(Your goal): Look through the material that follows and show every line with the string "coaches".

(Input for this task):
☆ ☆ ☆

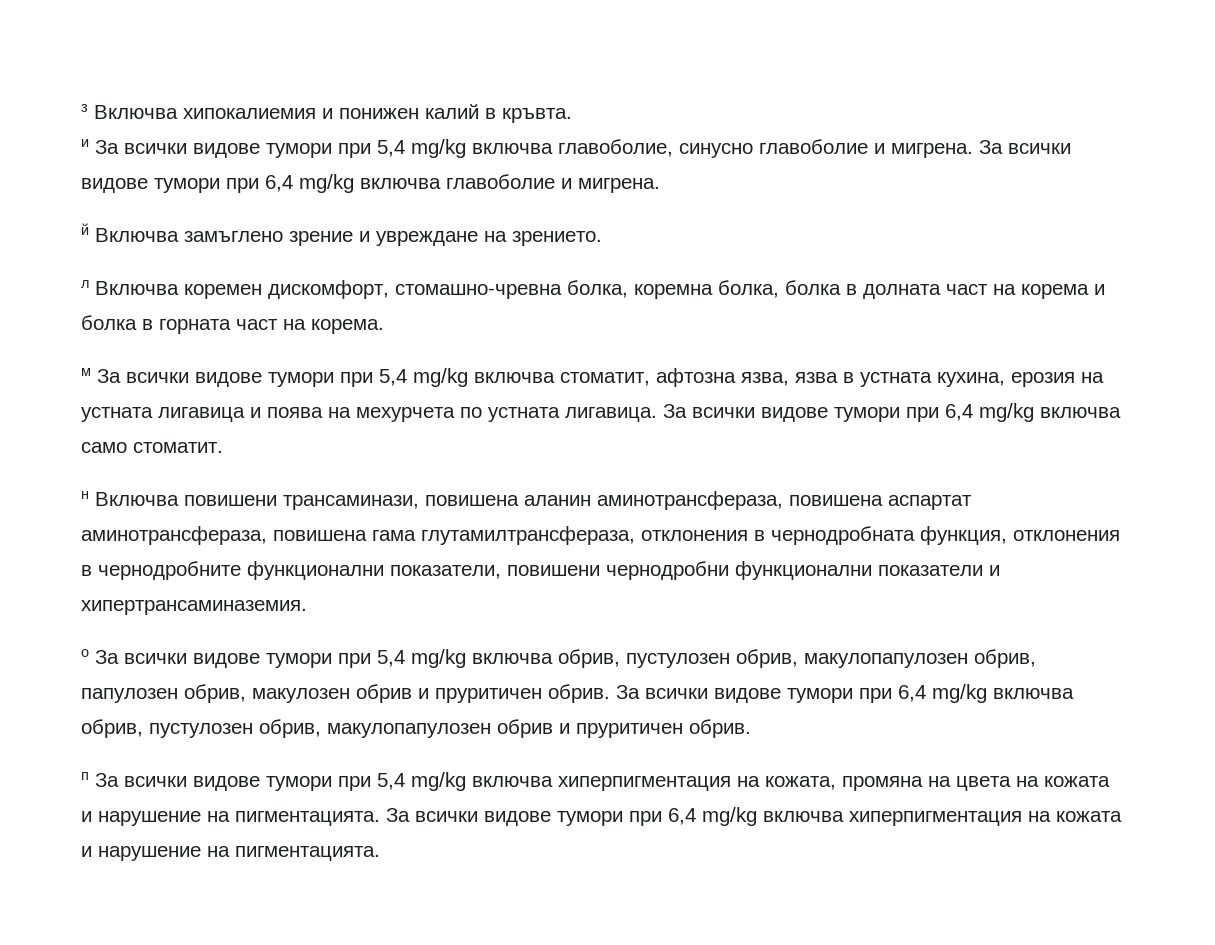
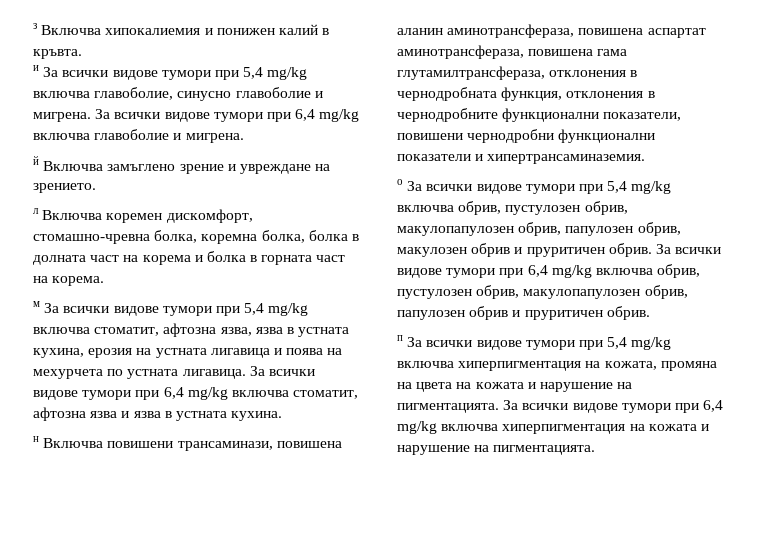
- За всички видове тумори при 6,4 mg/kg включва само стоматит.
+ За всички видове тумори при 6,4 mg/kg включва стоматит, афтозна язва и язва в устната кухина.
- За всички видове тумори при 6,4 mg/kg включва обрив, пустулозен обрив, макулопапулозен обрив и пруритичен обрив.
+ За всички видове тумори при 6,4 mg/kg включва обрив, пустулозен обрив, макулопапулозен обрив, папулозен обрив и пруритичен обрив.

☆ ☆ ☆

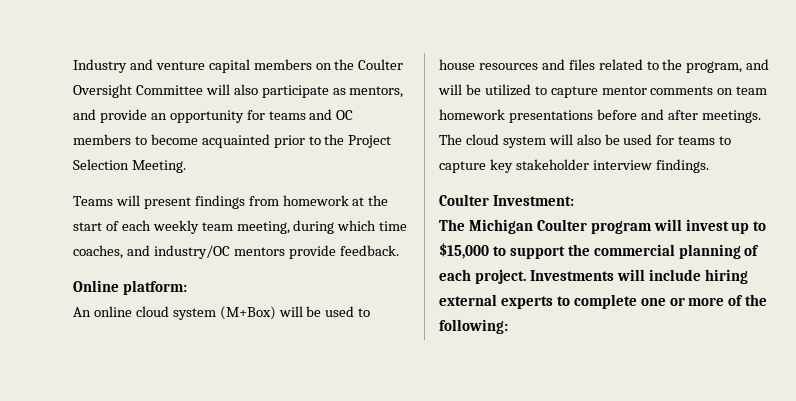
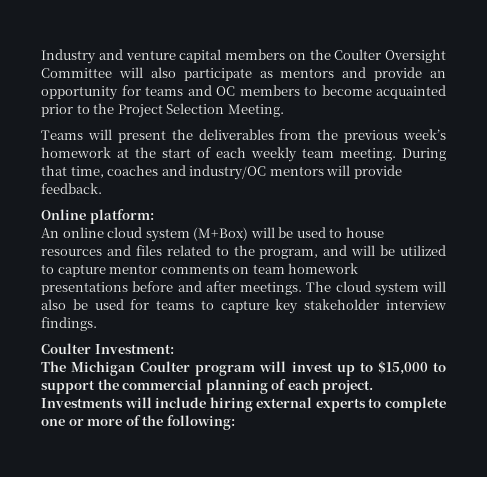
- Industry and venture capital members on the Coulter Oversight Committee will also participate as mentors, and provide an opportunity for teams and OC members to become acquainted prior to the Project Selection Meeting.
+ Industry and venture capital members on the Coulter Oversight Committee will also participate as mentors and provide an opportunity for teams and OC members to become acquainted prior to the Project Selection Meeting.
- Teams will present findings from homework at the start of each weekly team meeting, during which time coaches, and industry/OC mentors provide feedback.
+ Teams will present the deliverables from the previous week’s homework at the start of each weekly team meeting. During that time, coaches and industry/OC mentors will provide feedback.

☆ ☆ ☆

(Task output):
- Teams will present findings from homework at the start of each weekly team meeting, during which time coaches, and industry/OC mentors provide feedback.
+ Teams will present the deliverables from the previous week’s homework at the start of each weekly team meeting. During that time, coaches and industry/OC mentors will provide feedback.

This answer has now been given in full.